I continued hanging out with my friend. My wife doesn't like anything that takes me away from her. I would play ball and go have a beer afterwards about once a week during the summer. I would try and be home by 11:00PM. On occassion it was later. On three instances I didn't come home at all. Once was after a she and I had a fight. The second was because the last time I had gone out she yelled and screamed at me and I didn't want to bare her wrath when I came home. The third was because I was too drunk to drive home so I was trying to be responsible and not drive home. I carshed at my friends house.

During the next few months the man's wife began to suspect something. Well, now they are divorced. My wife is still talking to the guy. I feel helpless. She won't stop talking to him. They talk and text every day. She and I have grown apart. I resent her relationship with him. She knows this. I am close to a breaking point and don't know what to do.


----------



## Tanelornpete (Feb 2, 2010)

First off, I am very sorry this is something you are having to go through. It's very tough, heartbreaking and can leave you feeling helpless. There is hope though. 

At one point you and your wife cared enough about each other to choose to get married. Your task, if you wish to save your marriage, is not only to get back to that point, but to also remove the issues which caused this trouble in the first place. 

By that I mean - what you originally had was good enough for you two to choose to be married - but at the same time, there were things that both of you were doing that tore away, bit by bit, the structure that was your marriage, leaving you in your current situation.

The first question to ask yourself is: "What am I willing to do to save my marriage?" Or - "What is my wife worth to me?"

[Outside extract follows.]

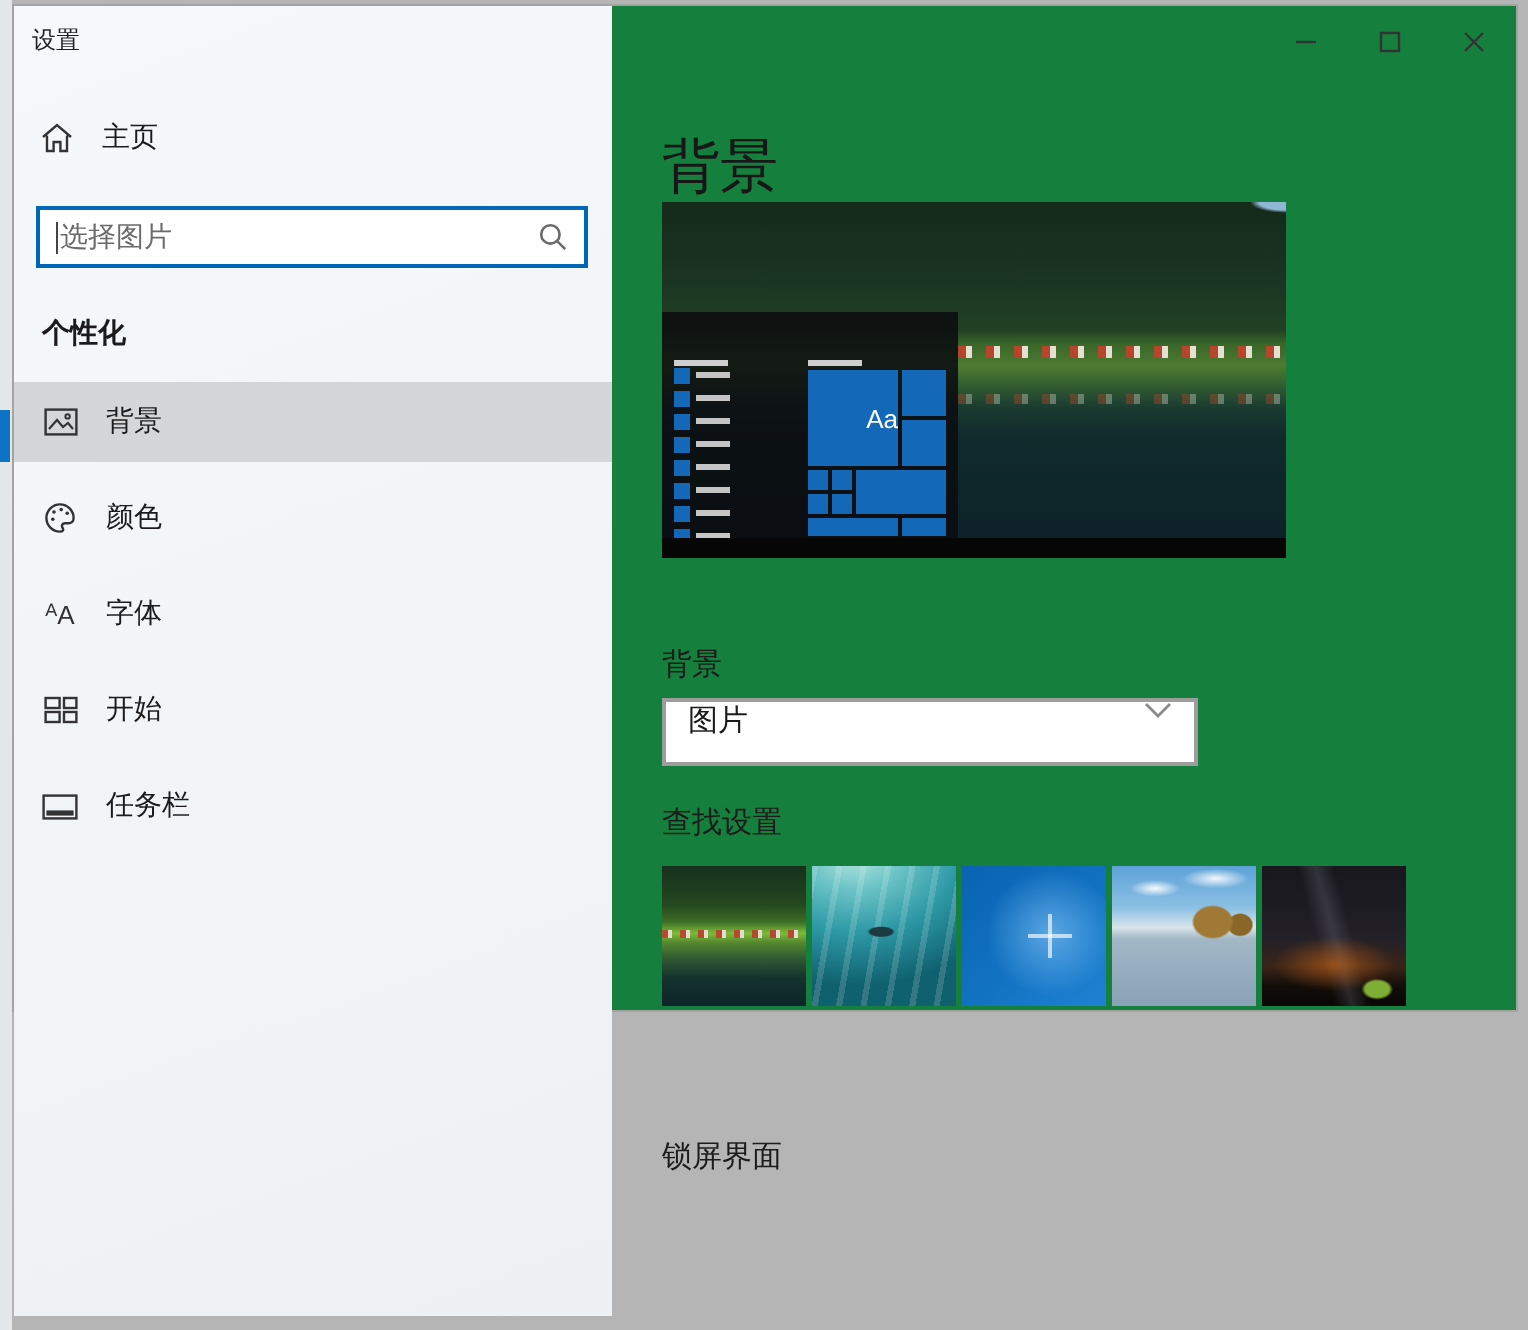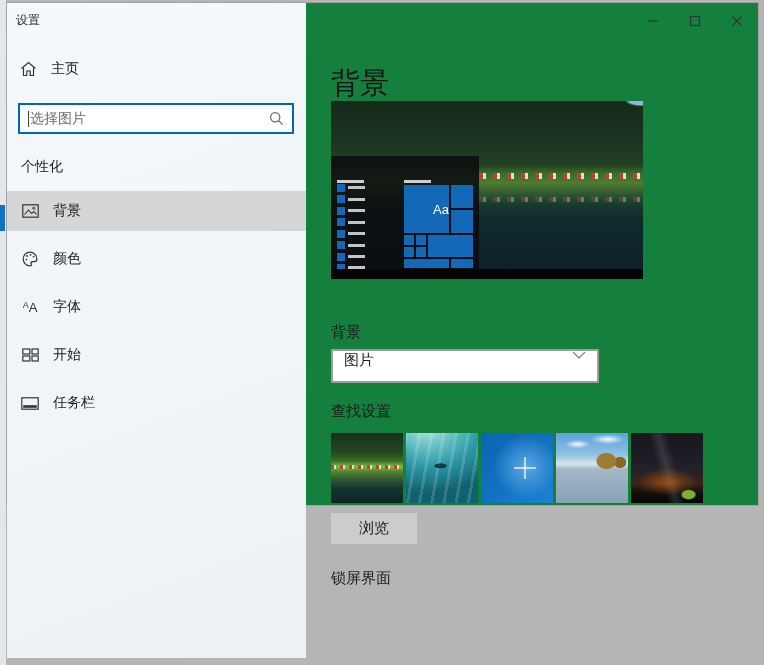"个性化" .section-label { font-weight: normal -> bold }
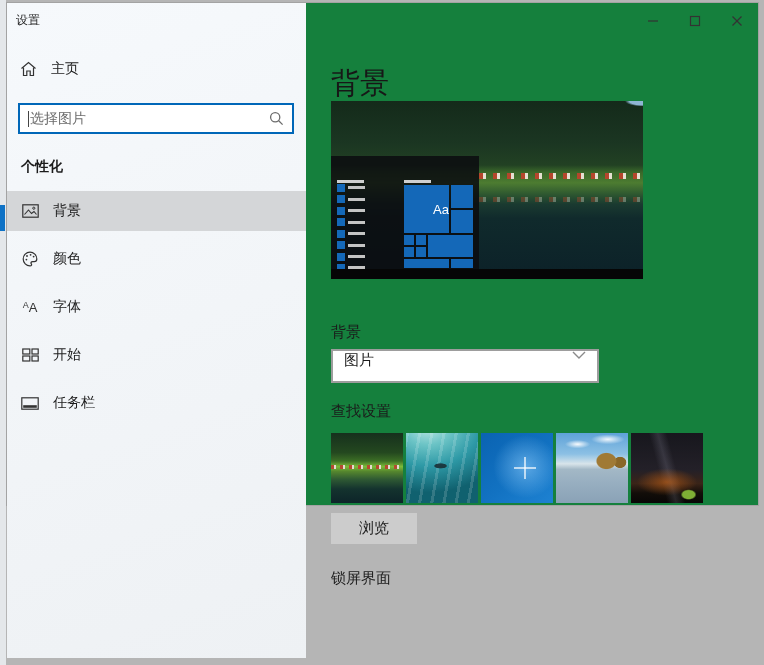"浏览" button.browse-btn { html: <button>浏览</button> -> none }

I also want to put this out into the open right at the first:* no matter how bad things are at home, an affair is wrong.* It is _not_ the correct way to address and fix any problem. I wanted to get that out of the way because for a while, you will most likely be working on YOU. You cannot change her. You cannot make her do anything she is not willing to do. At least, not morally, or without risking jail time. You can change you though. You can become the man she once loved - and more than that, a man that she can love in the future.

So...first things first.

1) This is an emotional affair, which means that your wife is turning to another man to receive things that she should be receiving from you. The affair has destroyed one marriage, it is destroying another. It needs to stop. 

Hence, sit down with her, and _calmly_ let her know how much this is harming you, and the marriage. Hopefully (without knowing the answer to the question I asked above) you are willing to do whatever it takes to save your marriage. Let her know this. And then ask her to cut off ALL contact with this Other Man.

She most likely will refuse. Expect that. Don't try to force her to do anything - all you need to do right now is simply make the statement. From here on you'll be working on the solution - with or without her. 

2) Find out why affairs start.

3) Find out the purpose of why she should have NO contact with the Other Man. Note that right now this information is for your benefit only.

4) And then, take this quiz (by yourself, pretending you are her). This will give you some clues as to things you need to work on. I suggest taking this step first, before learning what it is she needs to feel loved, because as long as you are dumping gallons of water on the fire that is your love, it won't matter how much wood you throw on that fire - it's still going to go out.

Keep posting here -you'll get a lot of good advice. And some weird advice. But you should be able to glean the good from the bad. You are among friends here.

Welcome.


----------